The APF controller in the current study currently could not be used to conduct whiplash injury analysis. Global injury criteria such as Neck Injury Criteria (NIC) (Boström et al. 1996) or tissue-based injury assessment such as analysis of pressure gradients in the spinal canal (Svensson et al. 1998; Yao et al. 2016) and facet capsular ligament strains (Siegmund et al. 2001) should not be conducted using the current model with APF controller. This is due to the low agreement of head displacements between model and volunteer as well as oscillations that occurred in the lower cervical spine. This caused non-biofidelic responses and that would overpredict the pressure gradients in the spinal canal or strains of the cervical spine capsular ligament due to the non-representative cervical vertebral kinematics. These non-representative motions were observed despite that the average CORA score of cervical vertebral kinematics resulted in a good rating score. The challenge of optimizing both head and cervical spine kinematics simultaneously was also described by Putra et al. (2020) which found that the current model with APF controller could be tuned for each individual application (i.e., tuning global head kinematics to estimate NIC), but it will most probably produce non-biofidelic neck intervertebral responses. Therefore, further research to improve both the head and cervical vertebral kinematics of the model is needed before the model can be used for injury prediction analysis.
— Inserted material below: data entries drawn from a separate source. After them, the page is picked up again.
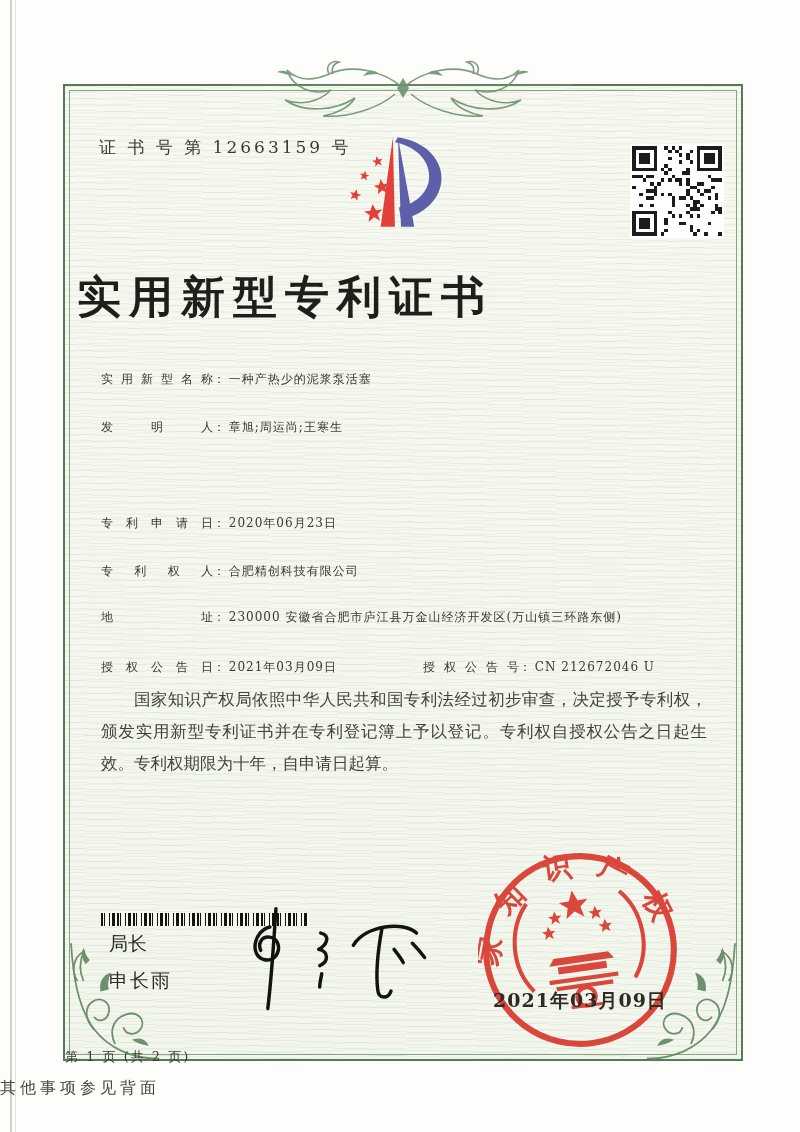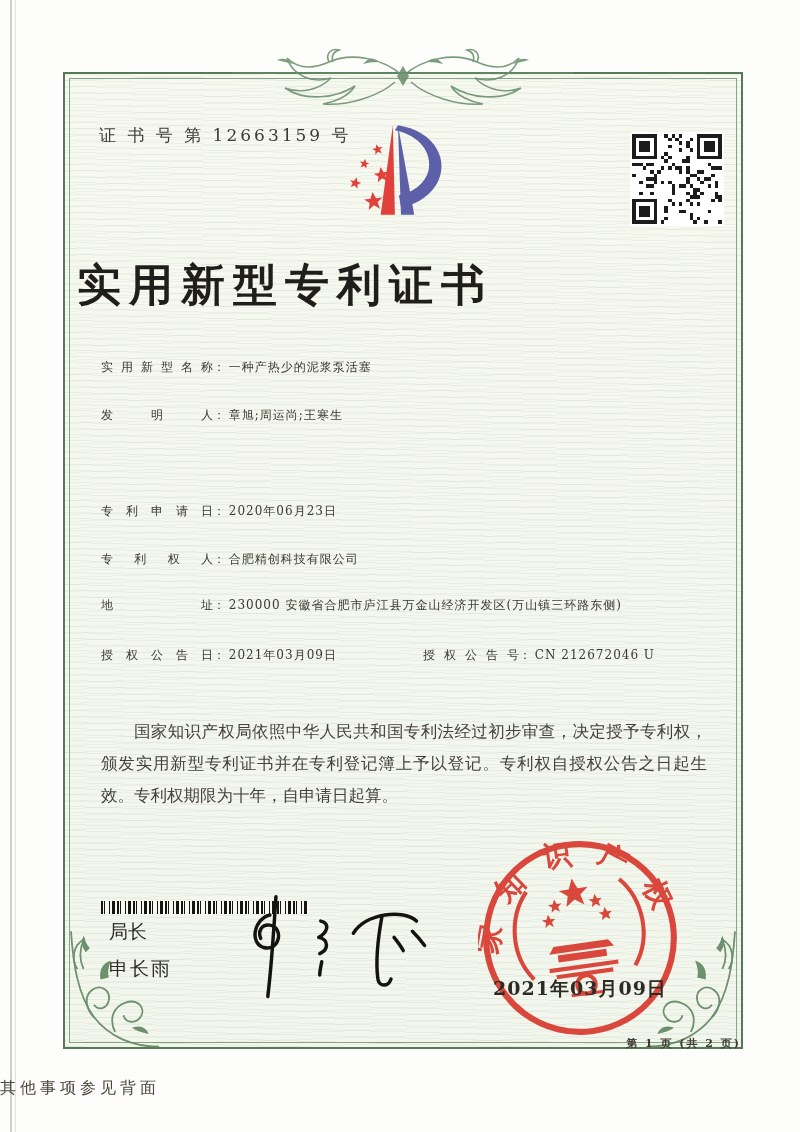--- a/index.html
+++ b/index.html
@@ -13,7 +13,7 @@
   .scan-edge2{position:absolute;left:15px;top:0;width:1px;height:1132px;background:#dde4da;}
 
   .frame{
-    position:absolute;left:63px;top:72px;width:680px;height:977px;
+    position:absolute;left:63px;top:84px;width:680px;height:977px;
     border:2px solid #557a55;
     box-sizing:border-box;
     background:

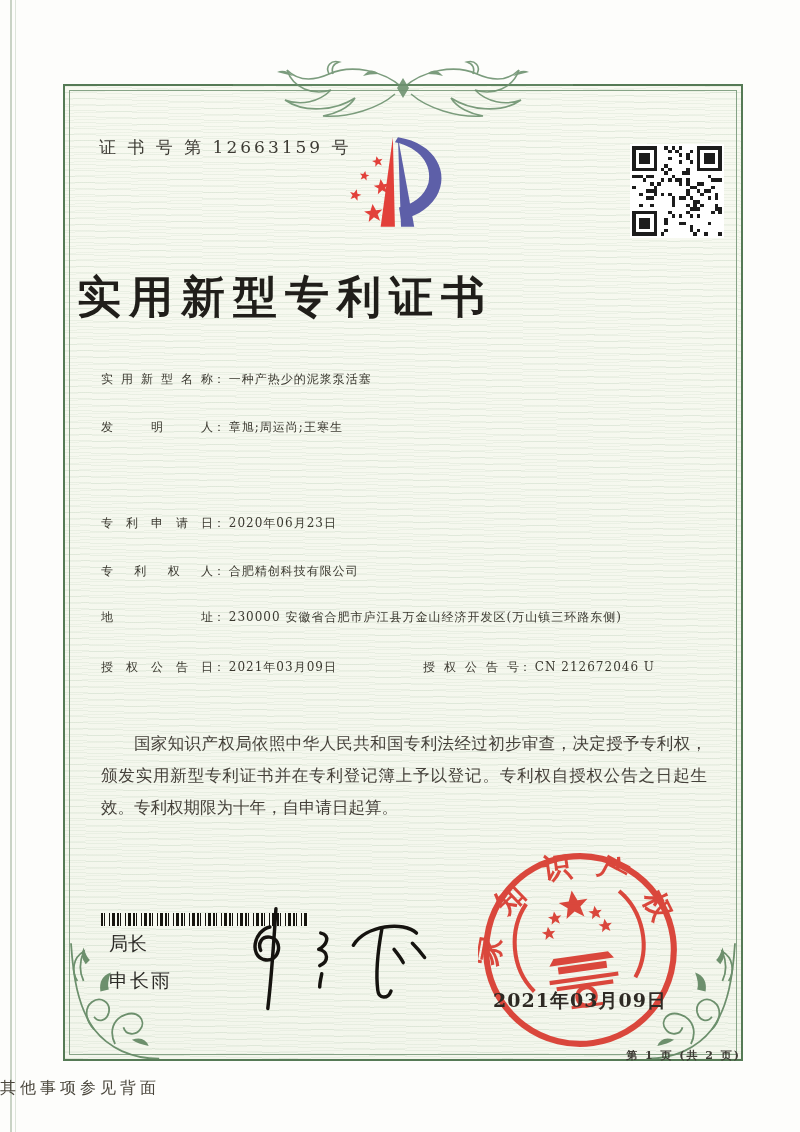--- a/index.html
+++ b/index.html
@@ -50,7 +50,7 @@
 
   .body-text{
     position:absolute;left:36px;top:598px;width:606px;
-    font-size:16.5px;line-height:32px;text-align:justify;color:#45413a;margin-top:44px;
+    font-size:16.5px;line-height:32px;text-align:justify;color:#45413a;
   }
   .body-text p{margin:0;text-indent:2em;}
 

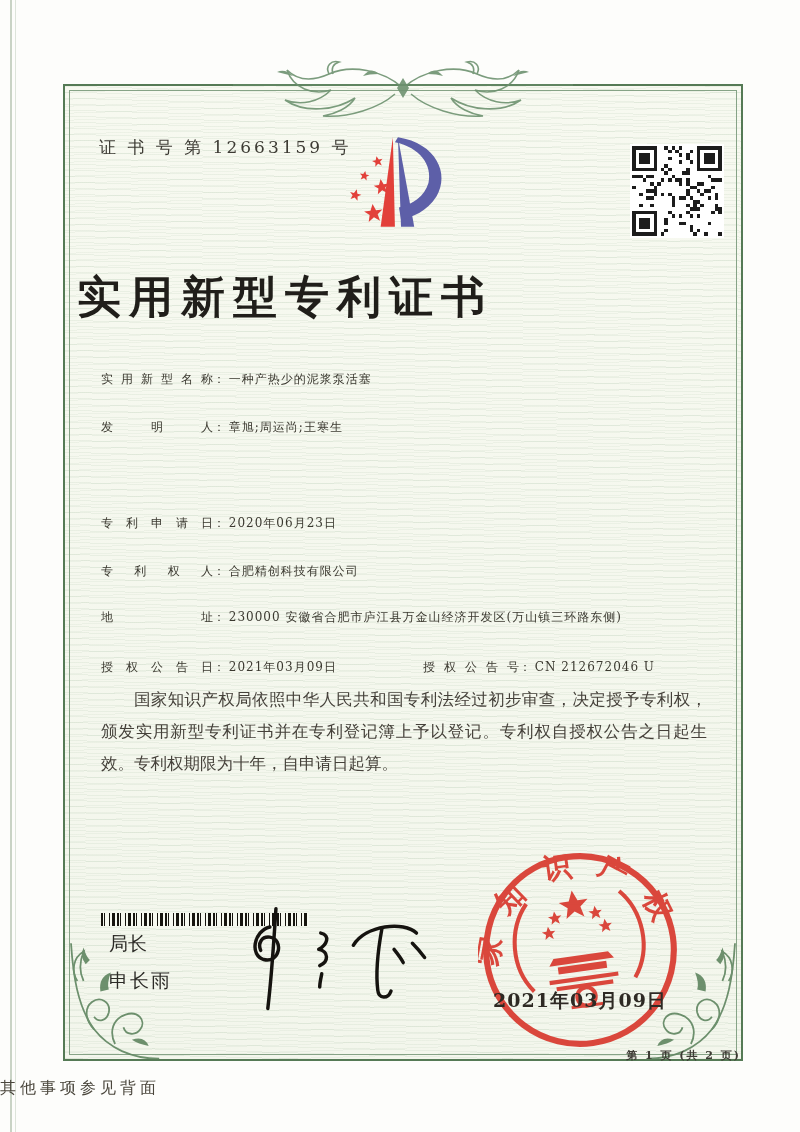--- a/index.html
+++ b/index.html
@@ -70,7 +70,7 @@
     font-size:19px;color:#2e2a24;letter-spacing:1px;font-weight:bold;
   }
 
-  .page-info{position:absolute;left:0;top:962px;width:100%;text-align:right;font-size:11px;letter-spacing:2px;color:#3c3a33;font-weight:bold;}
+  .page-info{position:absolute;left:0;top:962px;width:100%;text-align:left;font-size:13px;letter-spacing:2px;color:#3c3a33;}
   .back-note{position:absolute;left:0;top:1078px;width:100%;text-align:left;font-size:16px;letter-spacing:4px;color:#4a463c;}
 </style>
 </head>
The present study also highlights the risk of studying neck injuries in an HBM that has been validated only for head kinematics. The results show that reasonable head kinematics can be reproduced even when the individual vertebrae are not reflecting biofidelic responses. This is also supported by previous work (Putra et al. 2020), which found that the calibrated and validated model for head kinematics only without included neck kinematics produced significant improvement in the head kinematics agreement with the volunteers; however, it sacrificed the agreement of neck kinematics.

In summary, the present study has contributed to a better understanding of how to model and calibrate neck muscle co-contractions, as well as the pros and cons of combining two muscle controllers in a single head-neck FE model. The intention was to create a robust model, not an exact duplicate of the human reflex system that cannot be fully validated. With future development, the present model could be used to study potential whiplash injuries mechanisms based on global kinematics or local tissue responses.